Complete ADA Accessibility Examples (with Subfields):
"Label": "ADA Accessible"
"Code": "ada.accessible"
"URI": "/api/v1/vocab-terms/adaAccessibility/terms/ada.accessible"
"Label": "ADA Archival"
"Code": "ada.archival"
"URI": "/api/v1/vocab-terms/adaAccessibility/terms/ada.archival"
License
Description: A license governing the data's use.
Required: No
Repeatable: No
Accepted Values: Multi-part element; see subfields
Subfields:
| Property | Required? | Repeatable? | Accepted Values | Description |
|---|---|---|---|---|
| Label | Yes | No | Text | A human-readable form of the term. |
| Code | Yes | No | Text | A machine-readable/-actionable form of the term. |
| URI | Yes | No | Text | The URI for the term. |
Label
Description: A human-readable form of the term.
Required: Yes
Repeatable: No
Accepted Values: Text
Examples:
"Creative Commons Attribution 4.0 International"
"Apache License 1.0"
Code
Description: A machine-readable/-actionable form of the term.
Required: Yes
Repeatable: No
Accepted Values: Text
Examples:
"CC-BY-NC-4.0"
"Apache-1.0"
URI
Description: The URI for the term.
Required: Yes
Repeatable: No
Accepted Values: Text
Examples:
"/api/v1/vocab-terms/licenses/terms/CC-BY-4.0"
"/api/v1/vocab-terms/licenses/terms/Apache-1.0"
Complete License Examples (with Subfields):
"Label": "Creative Commons Attribution 4.0 International"
"Code": "CC-BY-NC-4.0"
"URI": "/api/v1/vocab-terms/licenses/terms/CC-BY-4.0"
"Label": "Apache License 1.0"
"Code": "Apache-1.0"
"URI": "/api/v1/vocab-terms/licenses/terms/Apache-1.0"
Version History
Description: A record of how the data collection has changed over time.
Required: No
Repeatable: Yes
Accepted Values: Multi-part element; see subfields
Subfields:
| Property | Required? | Repeatable? | Accepted Values | Description |
|---|---|---|---|---|
| Version Number | No | No | Text | A version number for a study. |
| Version Date | No | No | Text | The date on which a given version of a data collection was released. |
| Version Note | No | No | Text | Provenance information about a given version of the data collection. |
Version Number
Description: A version number for a study.
Required: No
Repeatable: No
Accepted Values: Text
Usage Notes: Every ICPSR data collection is assigned version 1.0 when it is first published.
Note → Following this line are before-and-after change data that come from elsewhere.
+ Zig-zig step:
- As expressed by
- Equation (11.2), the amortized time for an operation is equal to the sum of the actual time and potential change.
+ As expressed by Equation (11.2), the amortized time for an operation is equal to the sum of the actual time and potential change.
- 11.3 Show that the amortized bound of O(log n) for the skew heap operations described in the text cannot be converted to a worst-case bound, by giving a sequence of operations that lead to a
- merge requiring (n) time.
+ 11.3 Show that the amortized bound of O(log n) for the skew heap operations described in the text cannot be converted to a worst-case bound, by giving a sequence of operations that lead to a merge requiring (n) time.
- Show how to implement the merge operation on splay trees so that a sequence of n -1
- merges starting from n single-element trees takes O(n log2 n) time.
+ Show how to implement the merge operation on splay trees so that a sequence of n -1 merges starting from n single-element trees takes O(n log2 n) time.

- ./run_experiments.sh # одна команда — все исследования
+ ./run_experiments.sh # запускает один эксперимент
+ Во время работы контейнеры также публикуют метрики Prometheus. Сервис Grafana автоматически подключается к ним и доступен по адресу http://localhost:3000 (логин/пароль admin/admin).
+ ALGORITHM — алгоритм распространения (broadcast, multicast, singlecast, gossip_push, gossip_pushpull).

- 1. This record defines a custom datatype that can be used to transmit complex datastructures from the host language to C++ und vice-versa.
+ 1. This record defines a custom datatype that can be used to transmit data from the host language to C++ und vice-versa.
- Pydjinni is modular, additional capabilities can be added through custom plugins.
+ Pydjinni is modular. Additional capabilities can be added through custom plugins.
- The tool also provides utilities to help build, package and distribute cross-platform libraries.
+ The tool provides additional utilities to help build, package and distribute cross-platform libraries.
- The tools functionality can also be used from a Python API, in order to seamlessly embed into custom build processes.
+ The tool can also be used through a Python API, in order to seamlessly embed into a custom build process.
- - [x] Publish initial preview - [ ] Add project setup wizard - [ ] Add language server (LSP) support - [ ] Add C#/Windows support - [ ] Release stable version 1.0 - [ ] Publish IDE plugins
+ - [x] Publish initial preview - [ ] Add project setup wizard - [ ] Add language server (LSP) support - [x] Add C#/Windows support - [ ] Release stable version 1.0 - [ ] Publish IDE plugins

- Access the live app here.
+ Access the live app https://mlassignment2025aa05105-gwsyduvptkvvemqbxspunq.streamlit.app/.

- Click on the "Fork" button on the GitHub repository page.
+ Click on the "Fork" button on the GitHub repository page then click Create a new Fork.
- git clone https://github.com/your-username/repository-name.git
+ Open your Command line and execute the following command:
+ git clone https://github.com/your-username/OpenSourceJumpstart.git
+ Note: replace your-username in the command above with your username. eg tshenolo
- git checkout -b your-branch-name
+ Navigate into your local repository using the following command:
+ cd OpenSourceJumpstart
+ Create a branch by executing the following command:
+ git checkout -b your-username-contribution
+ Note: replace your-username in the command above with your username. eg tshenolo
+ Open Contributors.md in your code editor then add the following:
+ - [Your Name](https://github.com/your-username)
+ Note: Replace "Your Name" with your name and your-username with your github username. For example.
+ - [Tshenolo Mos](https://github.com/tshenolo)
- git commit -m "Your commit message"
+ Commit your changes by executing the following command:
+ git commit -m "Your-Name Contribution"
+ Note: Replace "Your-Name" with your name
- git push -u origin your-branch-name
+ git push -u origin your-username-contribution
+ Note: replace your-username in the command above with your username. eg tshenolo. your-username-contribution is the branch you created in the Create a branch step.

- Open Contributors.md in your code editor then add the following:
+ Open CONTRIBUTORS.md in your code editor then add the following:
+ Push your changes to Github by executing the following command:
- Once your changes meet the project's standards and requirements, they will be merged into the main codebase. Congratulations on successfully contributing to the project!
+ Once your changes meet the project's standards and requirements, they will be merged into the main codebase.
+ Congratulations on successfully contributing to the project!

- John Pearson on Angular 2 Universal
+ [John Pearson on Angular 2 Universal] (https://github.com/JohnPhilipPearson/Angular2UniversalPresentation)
When the data collection is updated, a new version number is assigned. For substantive changes to the data collection, including changes to data files, title, or principal investigators, a new major version is created, the version number increases by 1 (for example, from 1.0 to 2.0), and a new version-specific digital object identifier (DOI) is created. For all other changes, a new minor version is created, the version number increases by 0.1 (for example, from 2.0 to 2.1), and the DOI does not change.
Examples:
"V1"
"V2.1"
"V3.2"
Version Date
Description: The date on which a given version of a data collection was released.
Required: No
Repeatable: No
Accepted Values: Text
Usage Notes: ICPSR automatically generates this date for data collection additions and updates.
Examples:
"2020-07-20"
"2022-01-31"
Version Note
Description: Provenance information about a given version of the data collection.
Required: No
Repeatable: No
Accepted Values: Text
Examples:
"File CB3025.ALL.PDF was removed from any previous datasets and flagged as a study-level file, so that it will accompany all downloads."
"The data producer provided additional data files."
"The codebook descriptions of variables TANSUP, EMOSUP, and SOCSUP were corrected."
Complete Version History Examples (with Subfields):
- "Version Number": "V2.1"
"Version Date": "2025-10-03"
"Version Note": "Updated study summary."
- "Version Number": "V2"
"Version Date": "2023-08-12"
"Version Note": "The data producer provided additional data files."
- "Version Number": "V1"
"Version Date": "2021-03-01"
"Version Note": "Initial release"
- "Version Number": "V1"
"Version Date": "2024-06-28"
"Version Note": "Initial release"
Distributors
Description: The organization(s) responsible for distributing the data collection.
Required: No
Repeatable: Yes
Accepted Values: Multi-part element; see subfields
Subfields:
| Property | Required? | Repeatable? | Accepted Values | Description |
|---|---|---|---|---|
| Organization | Yes | No | Multi-part element; see subfields | Name and other details about the organization that distributes the data collection. |
| Order | Yes | No | Number | The order of importance for the distributors of the data collection. |
Organization
Description: Name and other details about the organization that distributes the data collection.
Required: Yes
Repeatable: No
Accepted Values: Multi-part element; for more information, see the Organization field
Order
Description: The order of importance for the distributors of the data collection.
Required: Yes
Repeatable: No
Accepted Values: Number
Usage Notes: A value of '0' indicates the primary distributor, '1' the second, and so forth.
Examples:
"0"
"1"
"2"
Complete Distributors Examples (with Subfields):
- "Organization":
"Name": "Inter-university Consortium for Political and Social Research"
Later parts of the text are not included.